Susan Kalla's current view on telecom:
Susan Kalla
by Vincent Ryan
Telephony, Jun 4, 2001
The Pessimist
An equities analyst who wears out shoe leather doing demand-side research is about as rare as a blue red setter. Most analysts spend their time digesting management's platitudes and forecasts. But there is a blue dog out there. Her name is Susan Kalla, a former PBS engineer who has been shaking up Wall Street with frank, spicy commentary and mostly dead-on analysis of the telecom downturn.
As of May, Kalla — who recently left BlueStone Capital to join Friedman, Billings, Ramsey — had rare “underperform,” or sell, ratings on all nine telecom stocks she covers, including WorldCom, Level 3 Communications, Ciena, Juniper Networks and Sycamore Networks. Level 3 shares had fallen about 40% since Kalla initiated coverage with a sell rating.
Kalla's central thesis: Telecom is hurting from an overcapacity of supply and falling prices, and that imbalance is biting back on equipment suppliers and service providers. She knows this because she spends time with buyers of telecom in industries such as finance, media and retailing and compares their spending forecasts with the sales projections of service providers.
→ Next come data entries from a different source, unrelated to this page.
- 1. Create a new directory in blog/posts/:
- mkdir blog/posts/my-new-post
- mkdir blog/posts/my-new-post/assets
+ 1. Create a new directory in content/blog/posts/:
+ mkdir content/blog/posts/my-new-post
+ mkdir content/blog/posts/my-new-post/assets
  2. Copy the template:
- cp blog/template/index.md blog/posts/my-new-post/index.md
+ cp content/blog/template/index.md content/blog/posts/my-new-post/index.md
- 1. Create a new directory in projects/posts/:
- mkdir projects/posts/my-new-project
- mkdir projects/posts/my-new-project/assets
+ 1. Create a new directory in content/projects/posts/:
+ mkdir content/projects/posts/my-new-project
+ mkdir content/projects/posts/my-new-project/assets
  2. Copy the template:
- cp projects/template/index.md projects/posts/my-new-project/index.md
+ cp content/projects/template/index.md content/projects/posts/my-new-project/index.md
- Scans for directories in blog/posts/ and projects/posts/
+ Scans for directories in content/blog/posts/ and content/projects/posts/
“For equipment manufacturers we talk to the service providers about growth and capex, and for the service providers we talk to the Fortune 500,” Kalla says. “You get a longer-term view. About 60% of the [corporate] contracts are locked in for multi-year periods so buyers usually have a two- to three-year window on what they're going to spend.”
Wholesalers Level 3, Williams, and Global Crossing are some of Kalla's least favorite service providers because they have undifferentiated services. “They're in a precarious position,” Kalla says. “To survive they have to better equip their competitors, which is kind of an ironic position and certainly not sustainable.”
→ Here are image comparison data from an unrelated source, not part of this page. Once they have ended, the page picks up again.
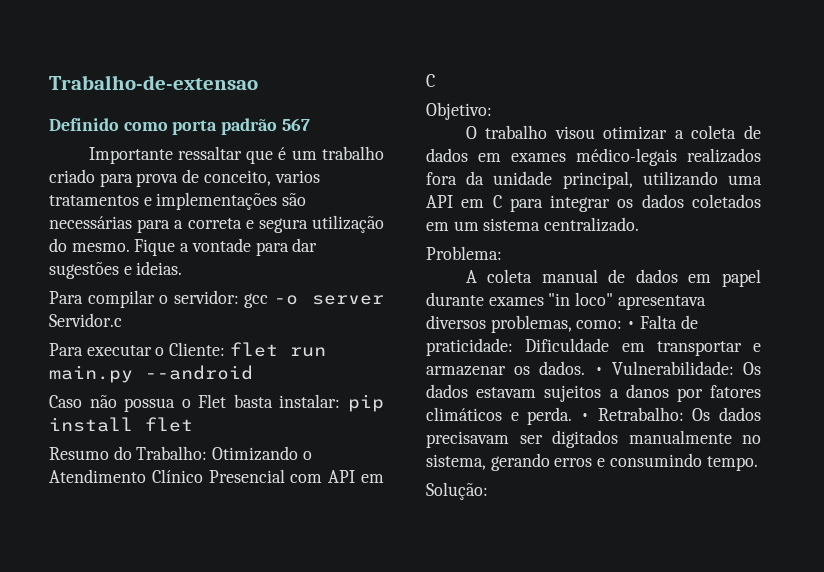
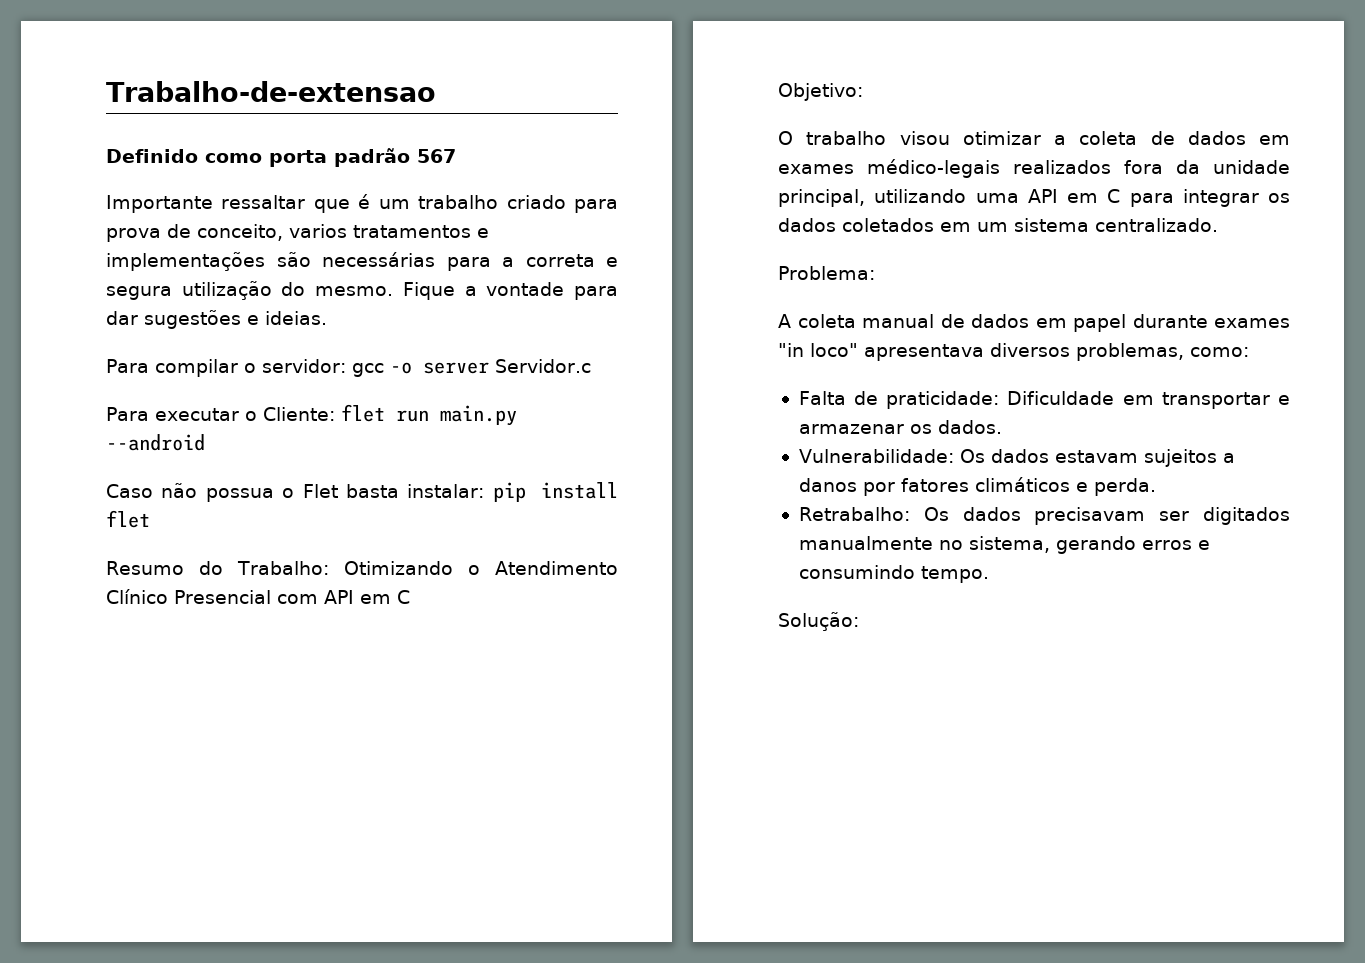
- A coleta manual de dados em papel durante exames "in loco" apresentava diversos problemas, como: • Falta de praticidade: Dificuldade em transportar e armazenar os dados. • Vulnerabilidade: Os dados estavam sujeitos a danos por fatores climáticos e perda. • Retrabalho: Os dados precisavam ser digitados manualmente no sistema, gerando erros e consumindo tempo.
+ A coleta manual de dados em papel durante exames "in loco" apresentava diversos problemas, como:
+ Falta de praticidade: Dificuldade em transportar e armazenar os dados.
+ Vulnerabilidade: Os dados estavam sujeitos a danos por fatores climáticos e perda.
+ Retrabalho: Os dados precisavam ser digitados manualmente no sistema, gerando erros e consumindo tempo.

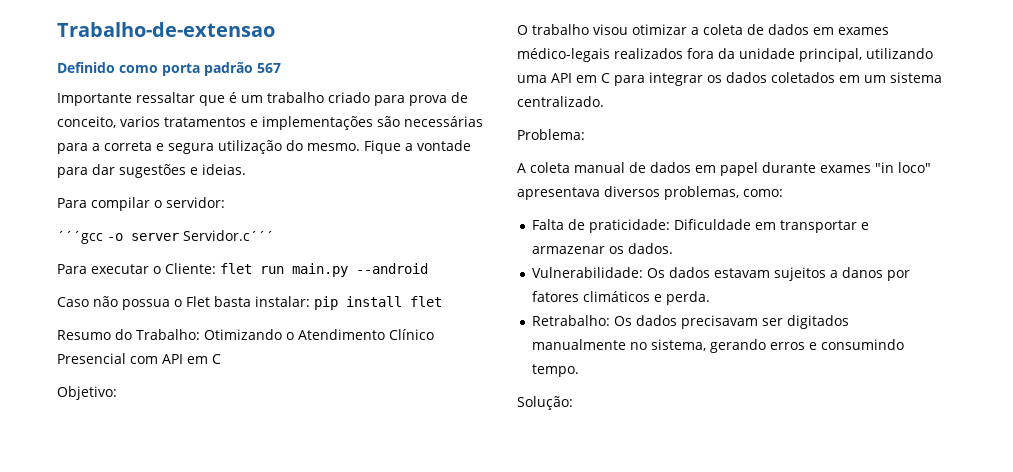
- Para compilar o servidor: gcc -o server Servidor.c
+ Para compilar o servidor:
+ ´´´gcc -o server Servidor.c´´´

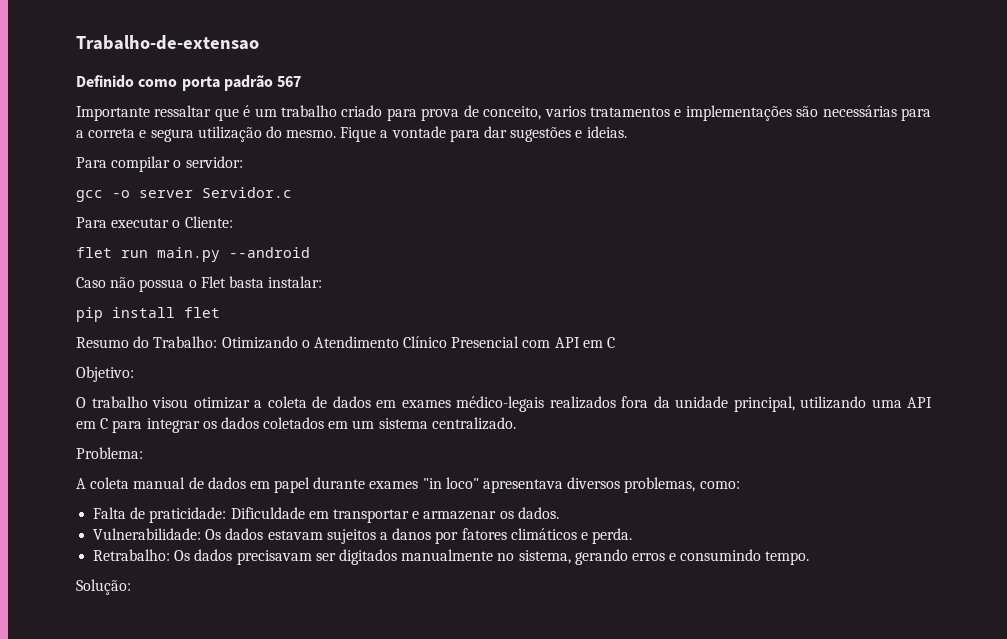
- ´´´gcc -o server Servidor.c´´´
+ gcc -o server Servidor.c
- Para executar o Cliente: flet run main.py --android
+ Para executar o Cliente:
+ flet run main.py --android
- Caso não possua o Flet basta instalar: pip install flet
+ Caso não possua o Flet basta instalar:
+ pip install flet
As Kalla sees it, these carriers have two choices: Cut back on operating expenses, or move up the value chain to corporate accounts. “They need to develop the expertise and more than likely need to increase geographic scope. The large corporate accounts aren't always in the major cities — they're sometimes in the hinterlands.”
Not that emerging companies are her only targets. Although Kalla likes WorldCom's business, she believes the company has many execution and balance sheet issues. If the $50 billion in goodwill assets from the MCI acquisition is subtracted from the balance sheet, WorldCom's leverage goes from 25% debt to 75% debt, Kalla says, noting that the company is also in a period of declining revenues.
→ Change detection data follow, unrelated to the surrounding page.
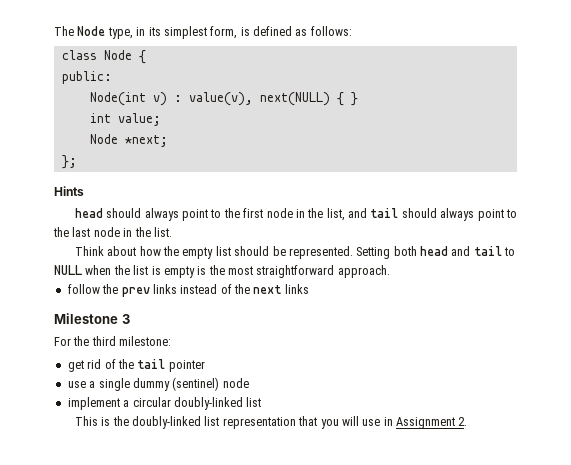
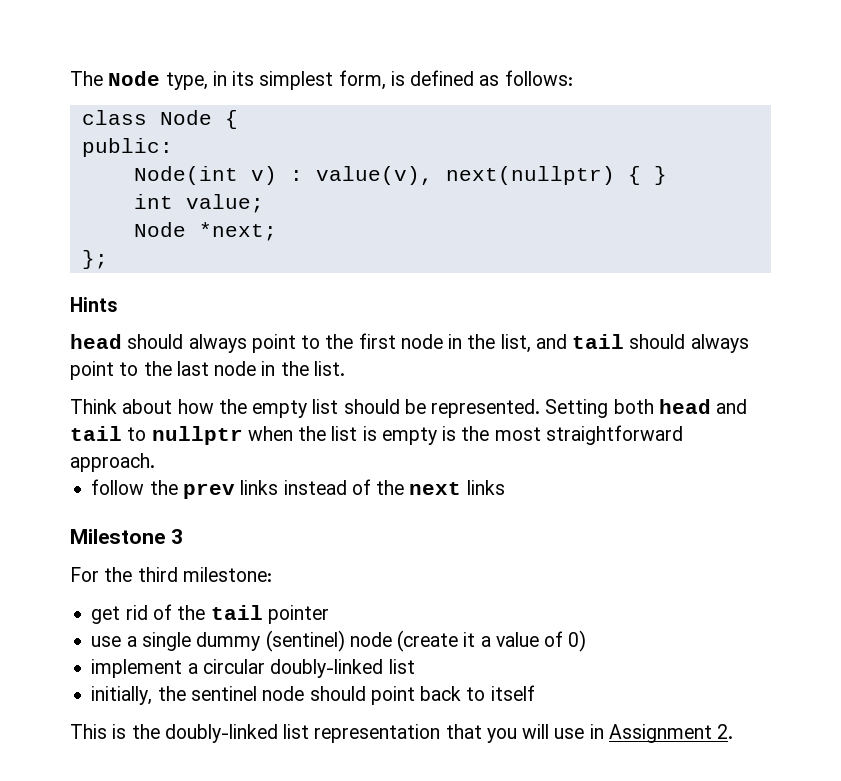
- Node(int v) : value(v), next(NULL) { }
+ Node(int v) : value(v), next(nullptr) { }
- Setting both head and tail to NULL when the list is empty is the most straightforward approach.
+ Setting both head and tail to nullptr when the list is empty is the most straightforward approach.
- use a single dummy (sentinel) node
+ use a single dummy (sentinel) node (create it a value of 0)
+ initially, the sentinel node should point back to itself

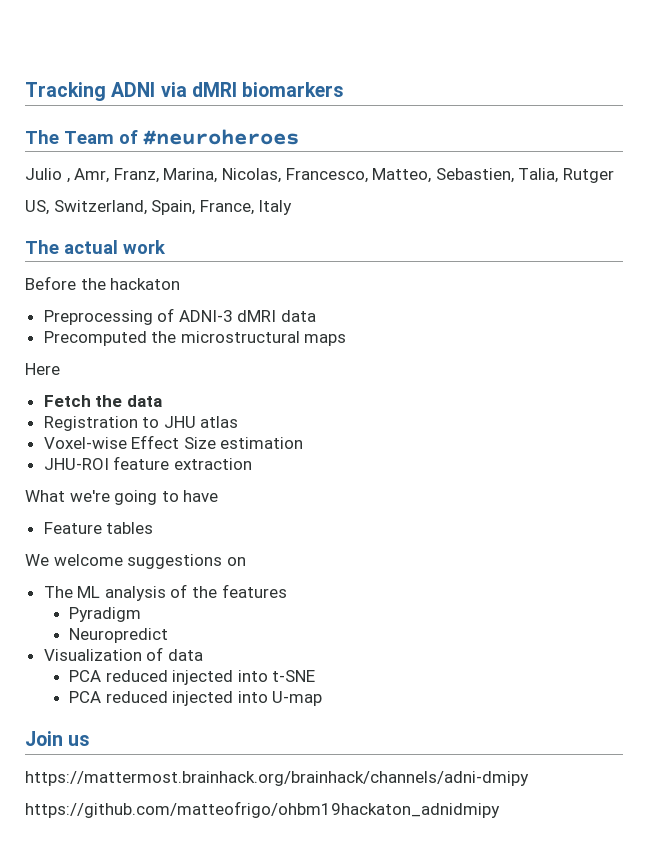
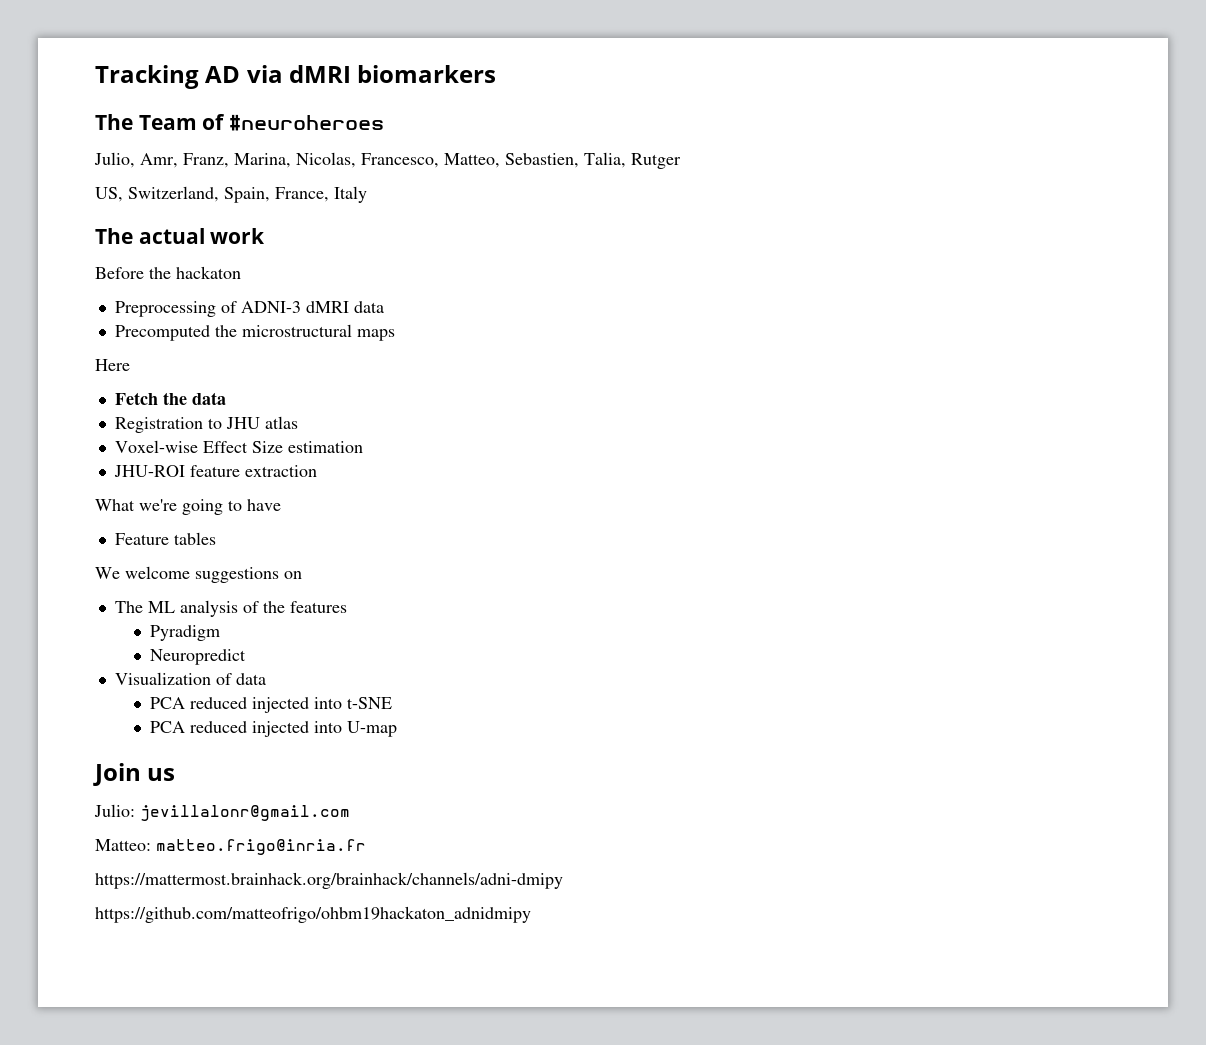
- Tracking ADNI via dMRI biomarkers
+ Tracking AD via dMRI biomarkers
- Julio , Amr, Franz, Marina, Nicolas, Francesco, Matteo, Sebastien, Talia, Rutger
+ Julio, Amr, Franz, Marina, Nicolas, Francesco, Matteo, Sebastien, Talia, Rutger
+ Julio: jevillalonr@gmail.com
+ Matteo: matteo.frigo@inria.fr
It was Kalla's early research with service providers that led her to be one of the frontrunners in predicting a spending slowdown that would jar equipment makers. While she likes Ciena and Juniper for their solid product lines, she considers Sycamore Networks and Redback Systems to have undiversified product lines and customer bases.
But Kalla is not all doom and gloom. As of early May, she says, telecom shares hit their nadir. “Stocks are bottomed out,” she says. “If you shorted them you might get your arms ripped off.”
With Regulation FD limiting the unique information that management can supply to analysts, more and more Wall Street analysts might start turning to researching the demand side. But they might not have the luxury of expressing their viewpoint as candidly as Kalla does.
“Nobody likes it when you tell them their children are ugly,” Kalla says.